Weight weenies almost go exclusively SRAM Red drivetrains. Using a Shimano-based drivetrain will add 300-400g more weight, depending on what you use.

My Specialized Venge (SRAM) is now 14.5 lbs. with clinchers and Look pedals. My newly built Giant TCR Adv SL Rabo (DA Di2) is 15.4 lbs with clinchers and Look pedals. The Look 695 SR is SRAM and 14.75 lbs. without trying hard.

We'll see where the new bike winds up...I'm not going crazy WW on it, but it will have to be under the UCI legal limit for sure.


----------



## thenanny

Well, first 2 races were this weekend... I didn't race my new bike like you all suggested.
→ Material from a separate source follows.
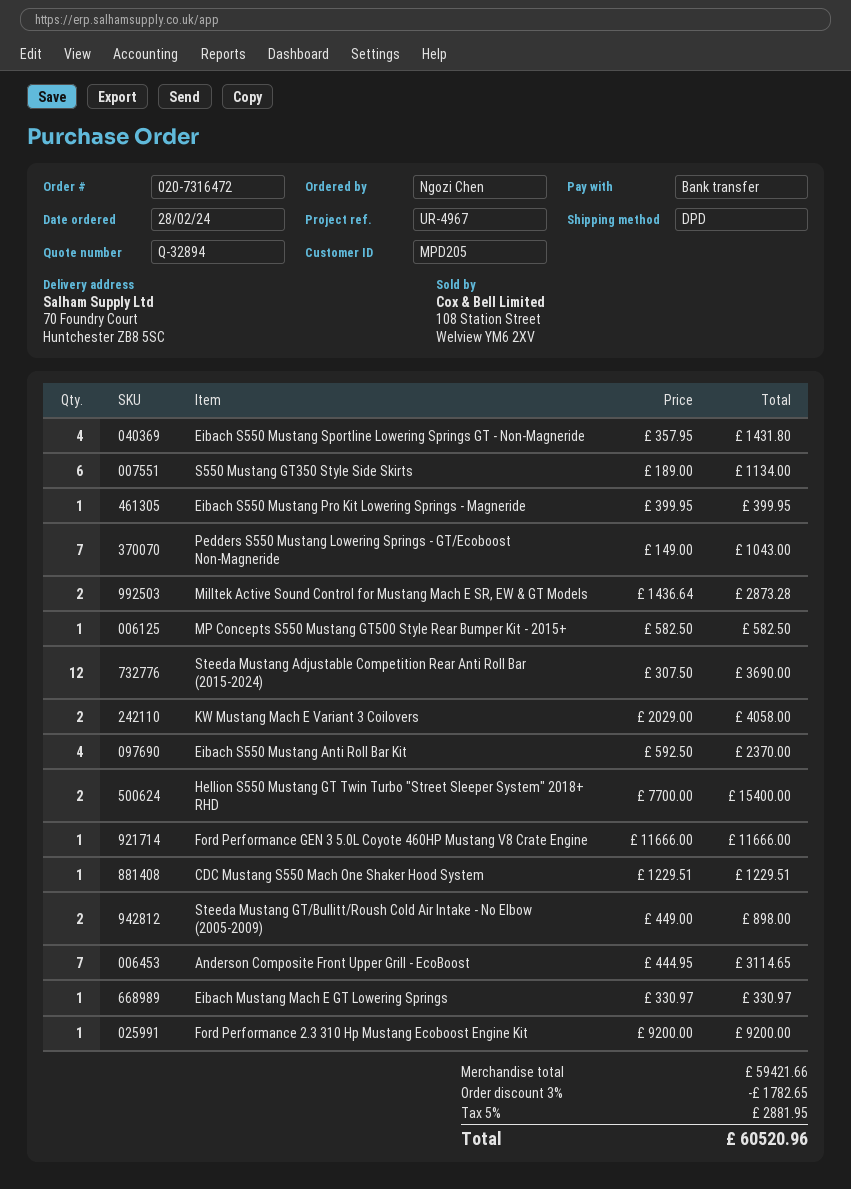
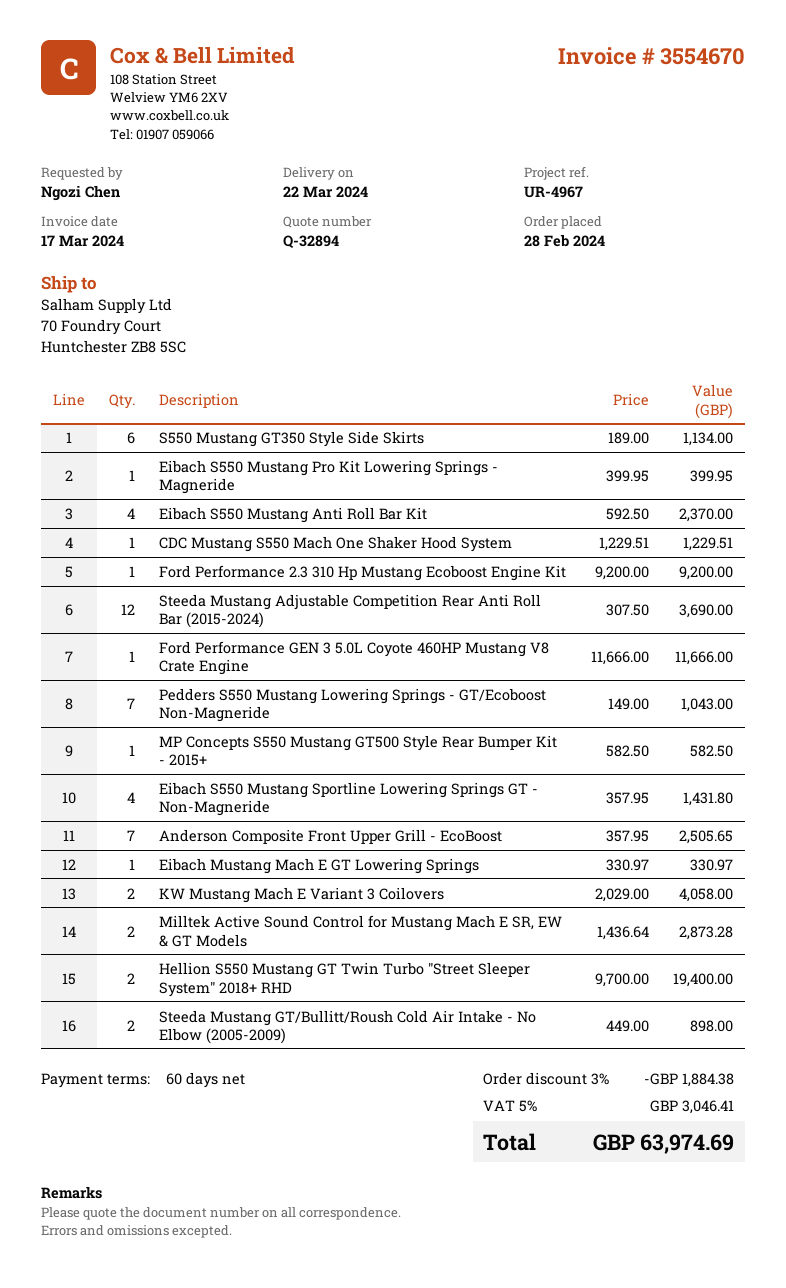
Hellion S550 Mustang GT Twin Turbo "Street Sleeper System" 2018+ RHD: 2 x 7700.00 = 15400.00 -> 2 x 9700.00 = 19400.00
Anderson Composite Front Upper Grill - EcoBoost: 7 x 444.95 = 3114.65 -> 7 x 357.95 = 2505.65
discount: 3% = 1782.65 -> 3% = 1884.38
tax: 5% = 2881.95 -> 5% = 3046.41
total: 60520.96 -> 63974.69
I'm very pleased with how I did for my first time ever racing, finished towards the front of the pack both days. I feel like my fitness and training is right where it needs to be for this time of year, and I feel like I'm going to be very competitive in the races this whole season, as I was in the races this weekend. Thanks for all of the advice I've received on here!!


----------



## dariuse0

Absolutely love that build. 

Have you had any luck installing the Quarq? My LSB couldn't fit work out how to fit a Quarq (S975??) to my mine 2012 TCR SL 0.


----------



## thenanny

Yea I've had no problem putting my quarq on... Even got a BB adapter for my other bike and switch the quarq between the two all the time and have no issues. They did order the correct crank, right? Not one for a BB30...


----------



## dariuse0

Thanks. Yes have the correct crank (standard not bb30) and Sram press fit bb. Was told the crank would fit on but clearance was too tight to rotate crank arms. Will talk to LBS tomorrow...


----------



## thenanny

Good luck with getting it figured out, not really sure what the issue could be... Not sure where you're located, but if your shop can't figure it out, I could give you the contact info of the guy at the bike shop that did mine... The shop is great and would definitely help you out...


----------



## dariuse0

thenanny said:


> Good luck with getting it figured out, not really sure what the issue could be... Not sure where you're located, but if your shop can't figure it out, I could give you the contact info of the guy at the bike shop that did mine... The shop is great and would definitely help you out...


No luck yet. Appreciate if you could let me know the model of your Quarq - a photo would also be very helpful.

And im in Australia. Thanks


----------



## thenanny

Not exactly sure what model it is... But here's a picture of it mounted on my CAAD10. And sorry, but I don't think my shop will be of much help as they're in the states, a good ways away from Australia haha. 
View attachment 259874


----------



## dariuse0

Yep - Ive got the same crank. Will make a visist to my LBS tomorrow and take it from there.


----------



## oisiaa

Awesome bike! My TCR ADV SL 3 in size M came in at 16.4lb with pedals...I'm starting to wonder if the scale was off since most SL bikes have been in the 15s.


----------